Any viewer familiar with Coogler’s work probably recognized the moment instantly. After all, the action highlight of the director’s previous effort, “Creed,” was also an elaborately staged one-take. Coogler and “Creed” cinematographer Maryse Alberti filmed Adonis’ first fight under Rocky Balboa’s mentorship in a single shot. The camera stays inside the boxing ring for two uninterrupted minutes and becomes a fighter itself, dancing around the space and avoiding punches. Unlike the one-take in “Black Panther,” which helps organize the chaos, Coogler’s “Creed” shot adds to it, creating a disorientation and isolation for the viewer that matches Adonis’ experience inside the ring.

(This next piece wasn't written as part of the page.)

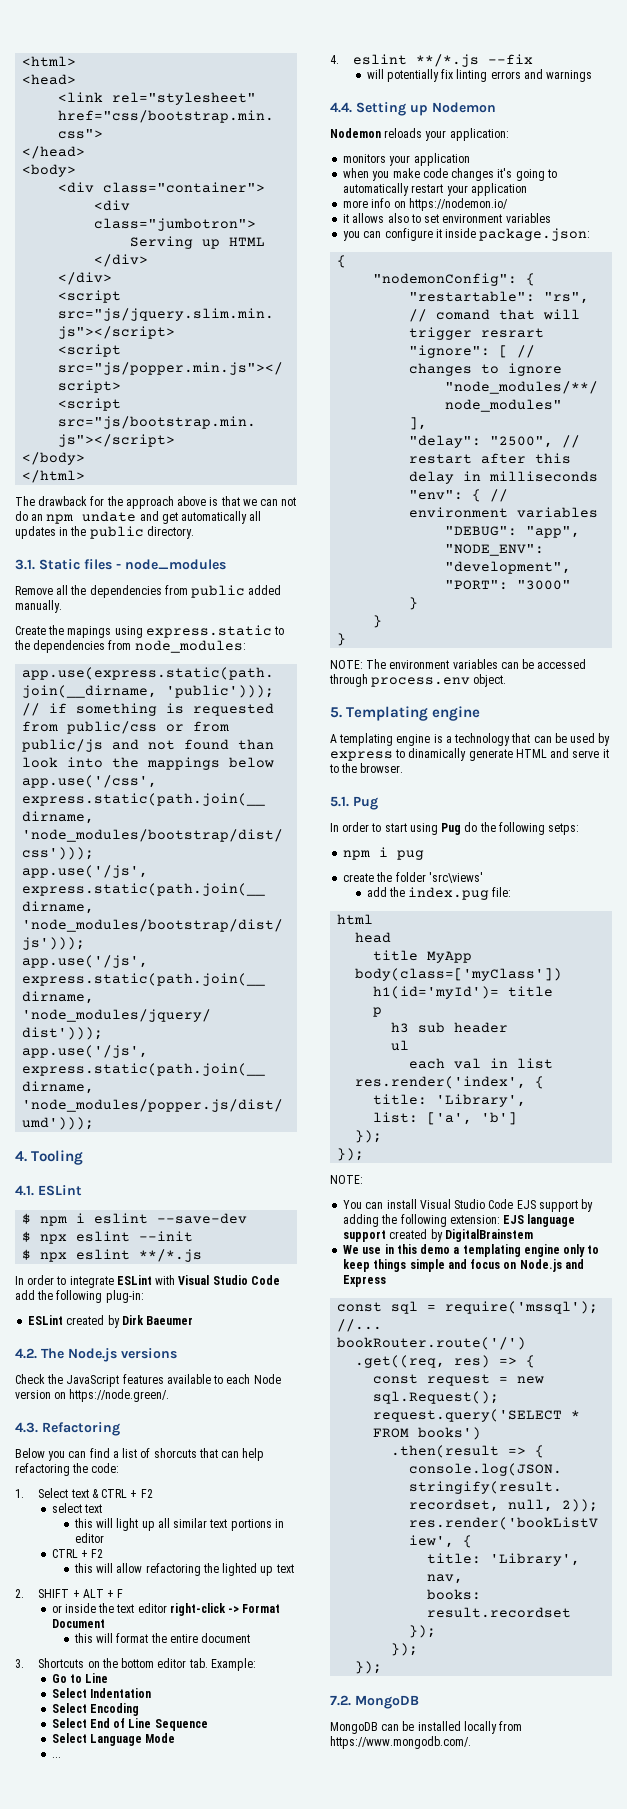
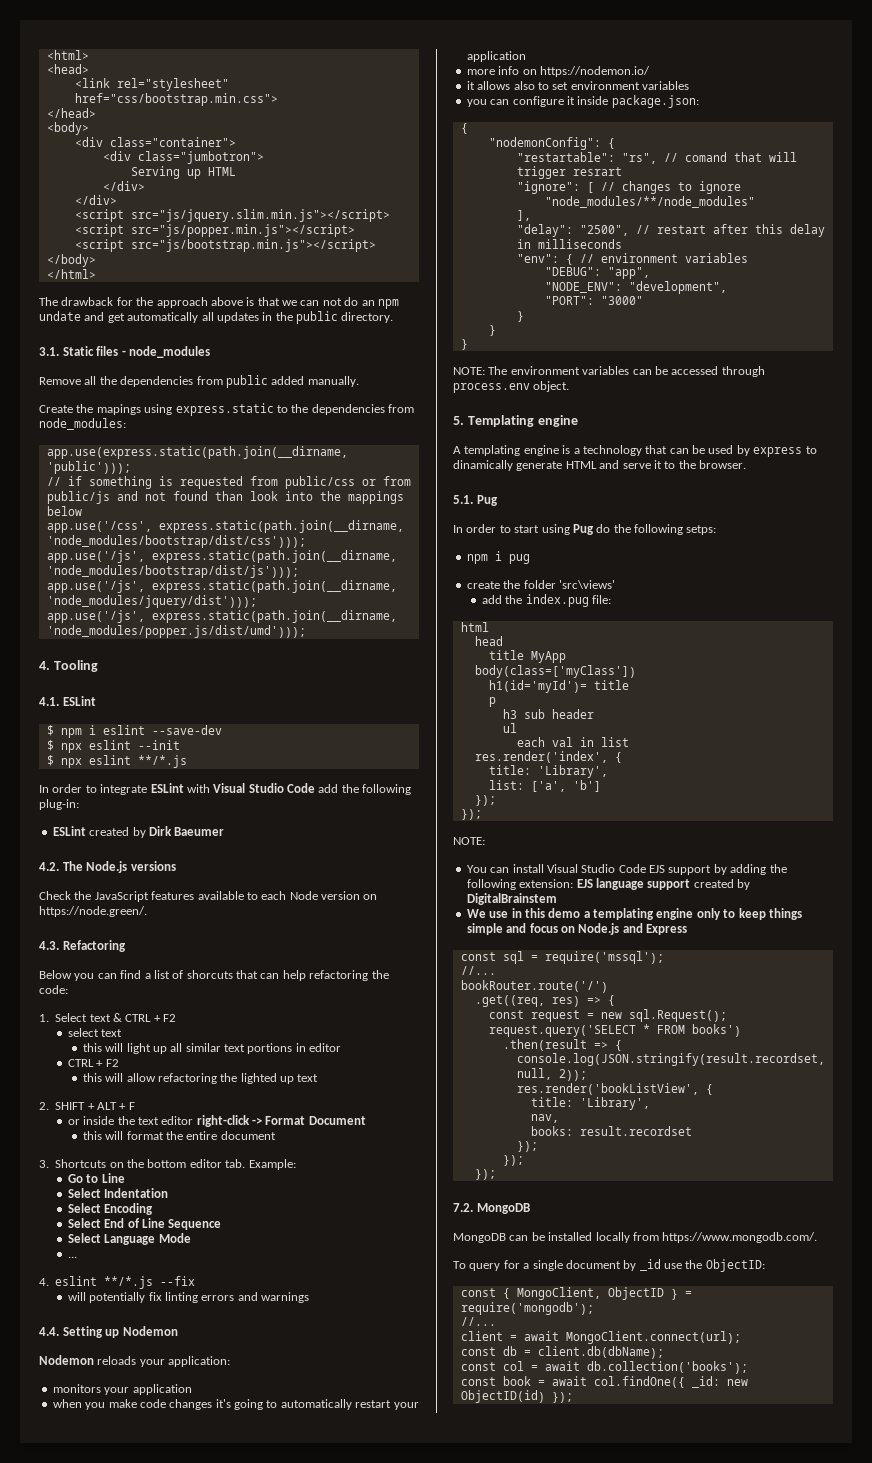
(471, 1742) none -> [453,1259,765,1272] [460,1287,692,1300] [460,1302,594,1315] [460,1317,496,1326] [460,1331,741,1344] [460,1346,664,1359] [460,1361,748,1374] [460,1376,748,1388] [460,1390,573,1403] // To query for a single document by _id use the ObjectID: // const { MongoClient, ObjectID } = require('mongodb'); // //... // client = await MongoClient.connect(url); // const db = client.db(dbName); // const col = await db.collection('books'); // const book = await col.findOne({ _id: new ObjectID(id) });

“Ryan very much wanted to stay in the realm of reality and seeing the boxer alone in the ring,” Alberti told Variety of the shot’s intention. “Once you’re in the ring, you don’t have teammates. You are alone. There’s no one to lean on. That was kind of the idea.”

Coogler and Alberti filmed 12 takes of the “Creed” fight before they felt like they achieved their goal with the shot. The tenth take was the one used for the movie. Similar to the “Black Panther” shot, the “Creed” long take did not rely on special effects and was filmed completely live.

“With one take, I think you don’t need to rely on movie editing to dictate emotion,” Alberti said. “When it’s well done, when it’s not virtuosity, when it’s not too self-aware, it’s powerful. Sometimes the virtuosity of one take can take away from the richness, but in ‘Creed’ you are in the ring with this boxer and I think it’s emotionally powerful.”